_Activity_. Copy out all the lines of the data that hold the word "serif".

======

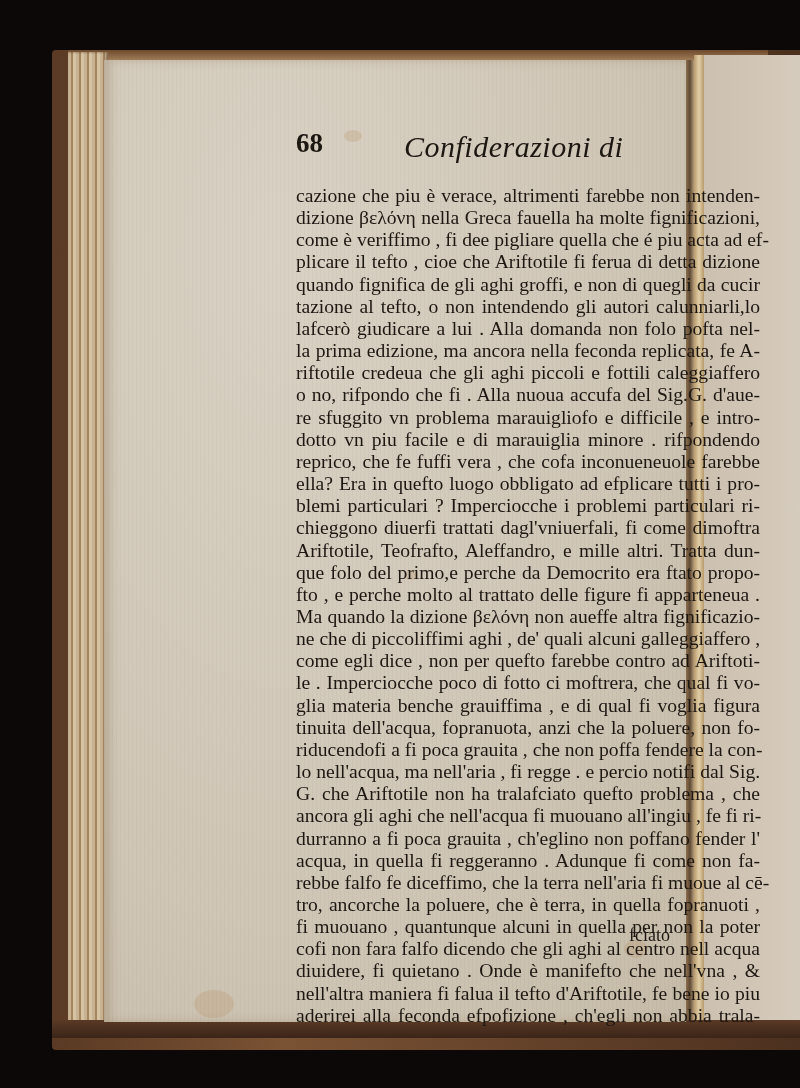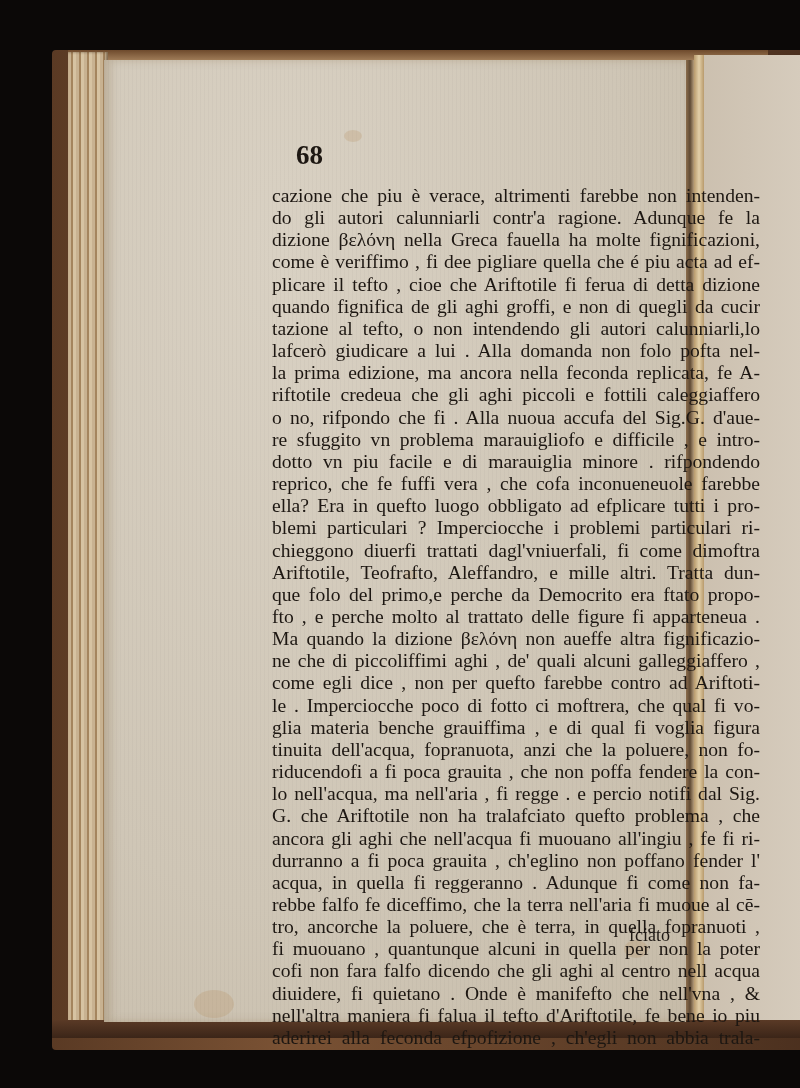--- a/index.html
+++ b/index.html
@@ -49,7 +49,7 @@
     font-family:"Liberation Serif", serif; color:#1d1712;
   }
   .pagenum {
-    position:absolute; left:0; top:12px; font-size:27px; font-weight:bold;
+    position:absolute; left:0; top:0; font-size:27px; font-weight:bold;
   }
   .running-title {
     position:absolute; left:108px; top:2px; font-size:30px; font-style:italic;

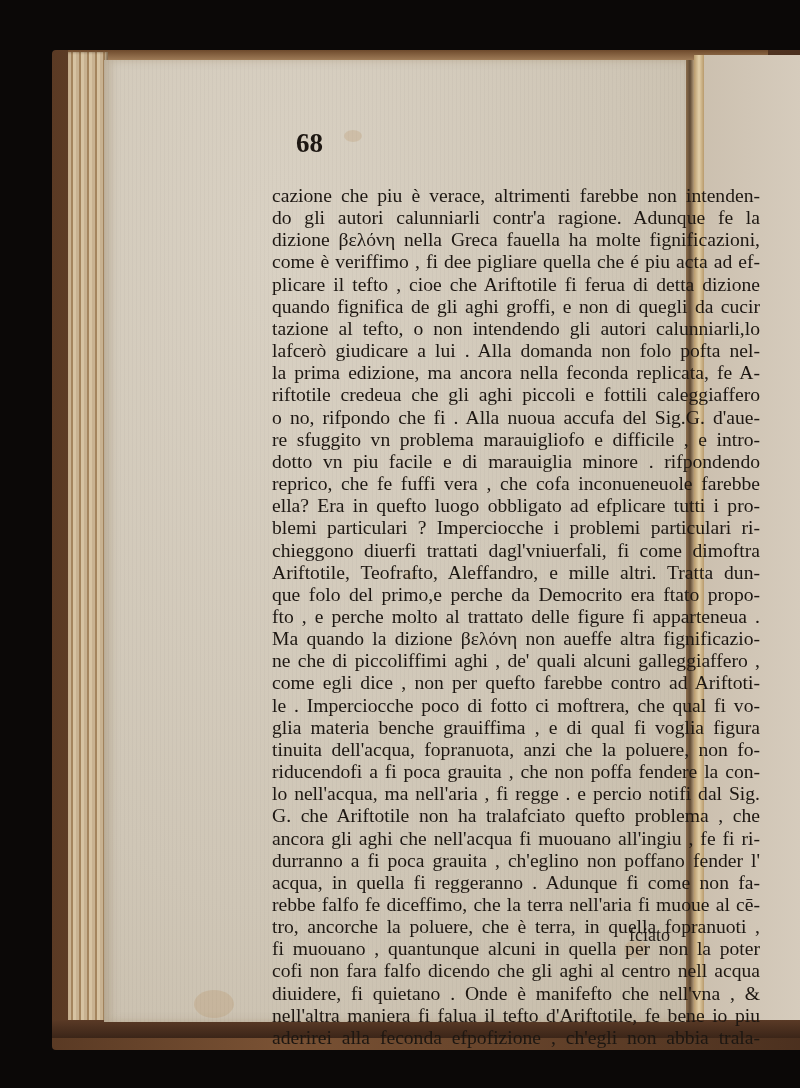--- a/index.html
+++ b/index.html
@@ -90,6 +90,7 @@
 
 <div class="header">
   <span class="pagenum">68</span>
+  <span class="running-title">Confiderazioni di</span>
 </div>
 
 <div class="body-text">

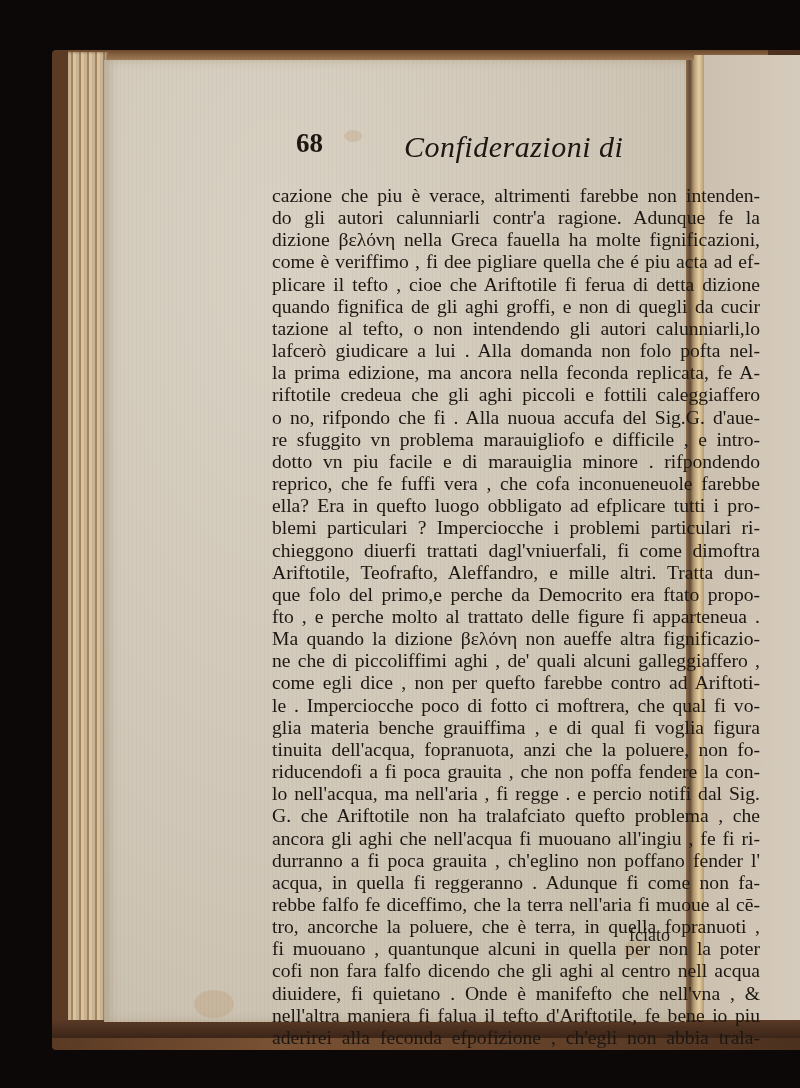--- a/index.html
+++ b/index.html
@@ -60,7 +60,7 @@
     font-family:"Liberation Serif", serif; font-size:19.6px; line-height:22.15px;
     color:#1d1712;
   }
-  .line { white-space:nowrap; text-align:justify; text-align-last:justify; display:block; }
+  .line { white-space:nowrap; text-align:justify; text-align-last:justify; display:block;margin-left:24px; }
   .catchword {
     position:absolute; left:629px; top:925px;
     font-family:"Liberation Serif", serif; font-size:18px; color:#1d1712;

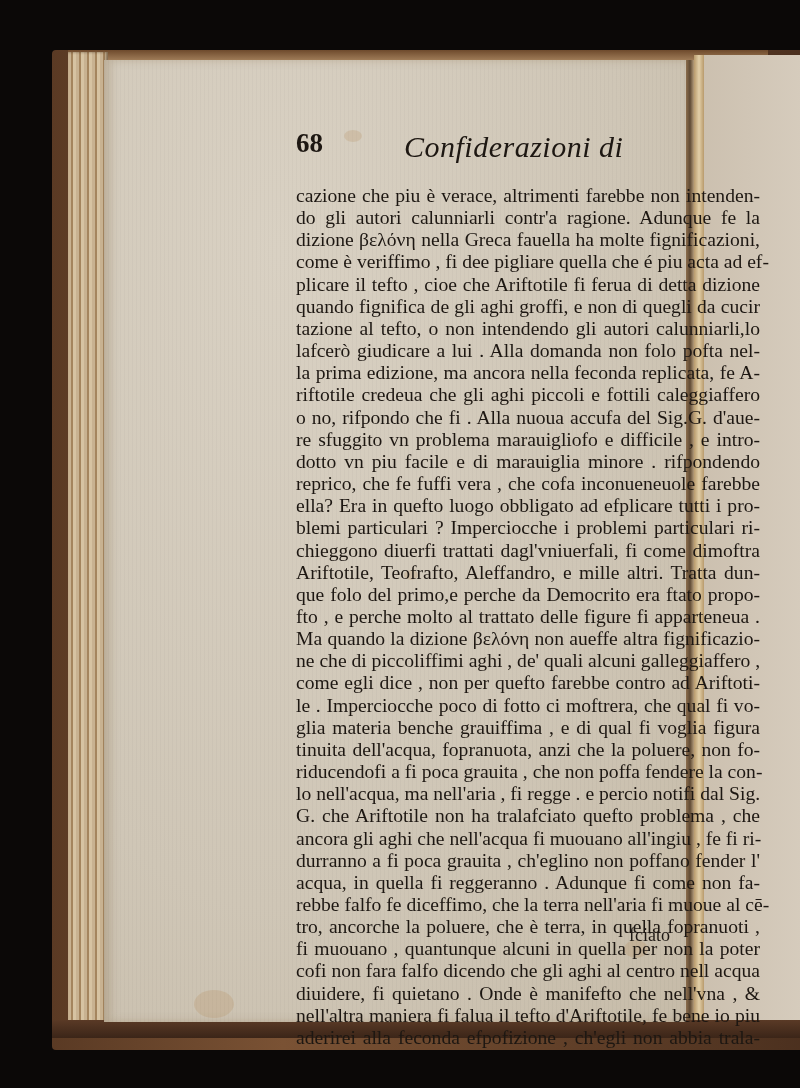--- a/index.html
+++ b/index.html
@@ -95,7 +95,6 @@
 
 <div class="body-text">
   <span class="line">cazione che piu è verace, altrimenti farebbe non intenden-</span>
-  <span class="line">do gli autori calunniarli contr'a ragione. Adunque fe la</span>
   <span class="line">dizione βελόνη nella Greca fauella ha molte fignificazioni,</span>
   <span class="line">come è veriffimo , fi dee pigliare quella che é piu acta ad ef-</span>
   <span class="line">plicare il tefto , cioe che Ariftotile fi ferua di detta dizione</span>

======

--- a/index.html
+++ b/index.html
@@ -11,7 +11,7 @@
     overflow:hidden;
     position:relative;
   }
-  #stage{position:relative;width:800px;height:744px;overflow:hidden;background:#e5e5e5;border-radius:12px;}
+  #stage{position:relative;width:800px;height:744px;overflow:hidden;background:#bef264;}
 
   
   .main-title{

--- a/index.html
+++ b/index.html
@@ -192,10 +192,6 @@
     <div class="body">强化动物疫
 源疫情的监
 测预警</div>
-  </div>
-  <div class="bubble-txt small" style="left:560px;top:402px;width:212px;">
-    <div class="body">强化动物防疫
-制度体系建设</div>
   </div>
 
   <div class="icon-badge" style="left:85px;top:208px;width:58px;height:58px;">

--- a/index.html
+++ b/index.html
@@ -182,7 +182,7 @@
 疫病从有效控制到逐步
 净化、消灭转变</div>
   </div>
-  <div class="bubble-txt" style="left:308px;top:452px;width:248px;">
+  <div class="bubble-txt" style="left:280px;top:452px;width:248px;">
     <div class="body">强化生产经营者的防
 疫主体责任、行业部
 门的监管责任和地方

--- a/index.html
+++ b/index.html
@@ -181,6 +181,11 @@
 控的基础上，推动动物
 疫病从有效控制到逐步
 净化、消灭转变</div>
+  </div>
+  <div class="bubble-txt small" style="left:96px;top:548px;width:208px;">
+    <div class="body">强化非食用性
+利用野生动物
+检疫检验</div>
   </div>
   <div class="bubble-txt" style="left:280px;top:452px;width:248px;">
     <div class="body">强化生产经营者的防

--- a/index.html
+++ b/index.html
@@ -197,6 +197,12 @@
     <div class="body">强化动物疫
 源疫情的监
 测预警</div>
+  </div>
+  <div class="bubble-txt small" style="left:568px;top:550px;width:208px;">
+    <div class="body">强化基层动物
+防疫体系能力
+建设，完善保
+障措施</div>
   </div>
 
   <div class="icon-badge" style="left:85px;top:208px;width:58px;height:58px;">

======

_Answer to the exercise_.
     font-family:"Liberation Serif", serif; color:#1d1712;
     font-family:"Liberation Serif", serif; font-size:19.6px; line-height:22.15px;
     font-family:"Liberation Serif", serif; font-size:18px; color:#1d1712;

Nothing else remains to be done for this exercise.